Die tötende Maschine ist auf dem Vormarsch

Es gibt sie bereits, die tödlichen, autonomen Waffen — auch liebevoll “Killerroboter” genannt. Diese entscheiden im Gegensatz zu hochautomatisierten Waffen selbst, was ein legitimes Ziel darstellt. Den Unterschied zwischen Autonomisierung und Automatisierung habe ich in einem anderen Artikel detailliert dargelegt. Vernünftig denkende Menschen (und auch viele Wissenschaftler/innen im Bereich der künstlichen Intelligenz) sind sich einig, dass Killerroboter niemals “freigelassen” werden dürfen. Trotzdem ringen Diplomaten über ein Verbot und kommen nicht auf einen verbindlichen Vertrag — ein “Verhaltenskodex” wäre viel zu lasch.

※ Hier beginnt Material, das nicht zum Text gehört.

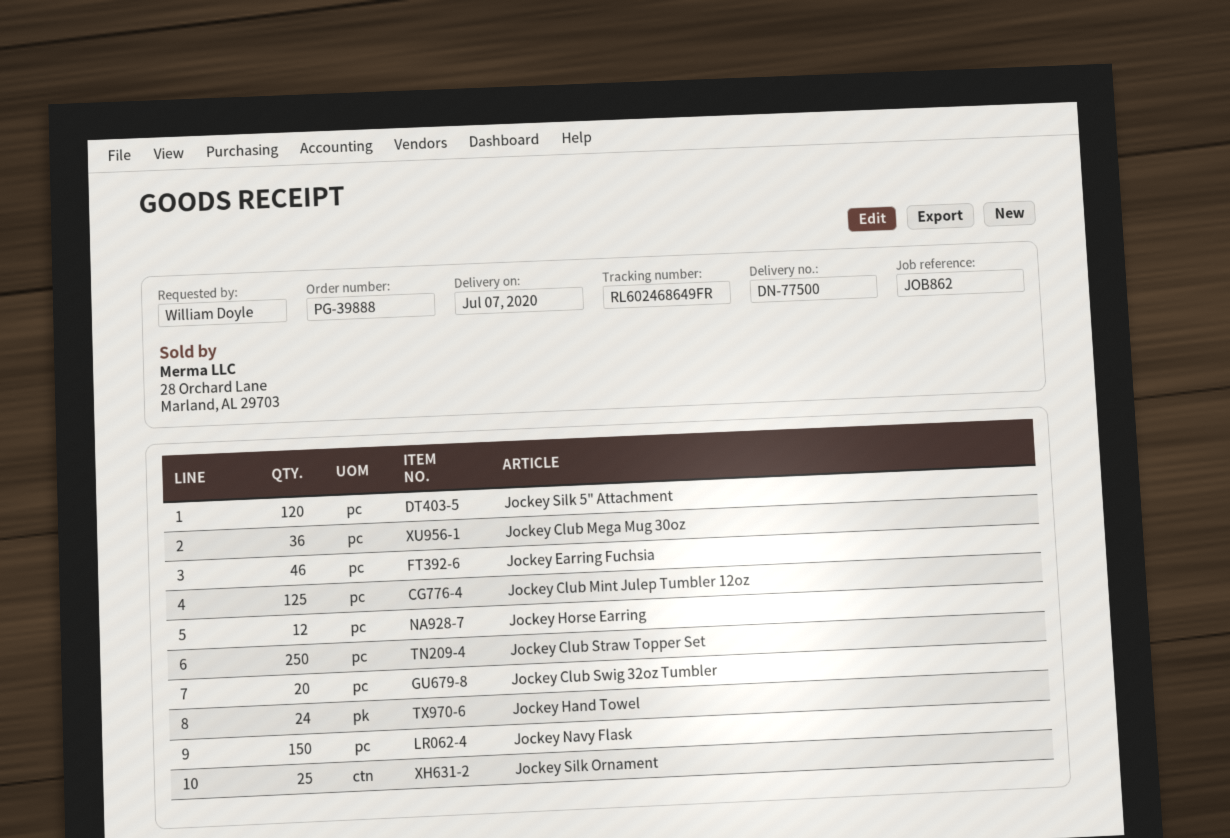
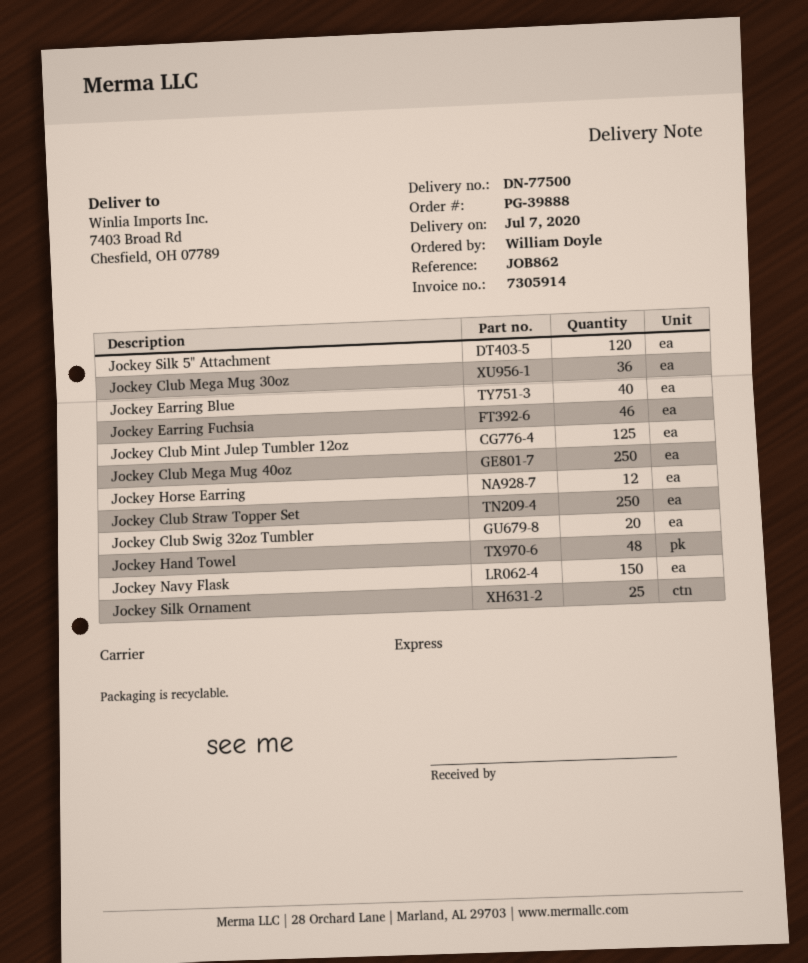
Jockey Hand Towel: 24 -> 48
Jockey Earring Blue: none -> 40
Jockey Club Mega Mug 40oz: none -> 250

Das Problem: Es ist aktuell nicht sicher, ob tödliche autonome Waffen so “gut” sind, dass sie zum Beispiel erkennen können, ob sich jemand ergibt oder verletzt am Boden liegt. Entscheidungen über Leben und Tod, die Menschen auch noch in der entscheidenden Situation treffen können, müssen bei “Killerrobotern” autonomen Systemen überlassen werden bei denen unklar ist, ob diese dazu fähig sind, solche Situationen adäquat zu verstehen geschweige denn zu gestalten.

Ein echter Schritt in die Zukunft wäre ja, wenn man auf diesem Wege langfristig von dem Töten von Menschenleben auf den Kampf zwischen autonomen Maschinen kommen könnte: Was wäre, wenn nur noch Roboter gegeneinander antreten würden? Dann würden die Staaten mit den besseren Entwicklern und Ingenieuren gewinnen. Und auch bei diesem Gedankenexperiment kommen wir zum Schluss, dass Krieg, egal ob zwischen Menschen oder Maschinen oder zwischen Mensch und Maschine einfach letztendlich keinen Sinn macht. Es kann nur Verlierer geben.

Oder wie die Deutschpop-Band PUR es einst formulierte: “ Kein Krieg ist heilig, kein Krieg ist gerecht, im Teufelskreis der Waffen wird gestorben und gerächt. Kein Krieg ist edel, kein Krieg lebt von Mut, er ist unvorstellbar grausam und auch für die sogenannten Sieger zu viel verlornes Blut.”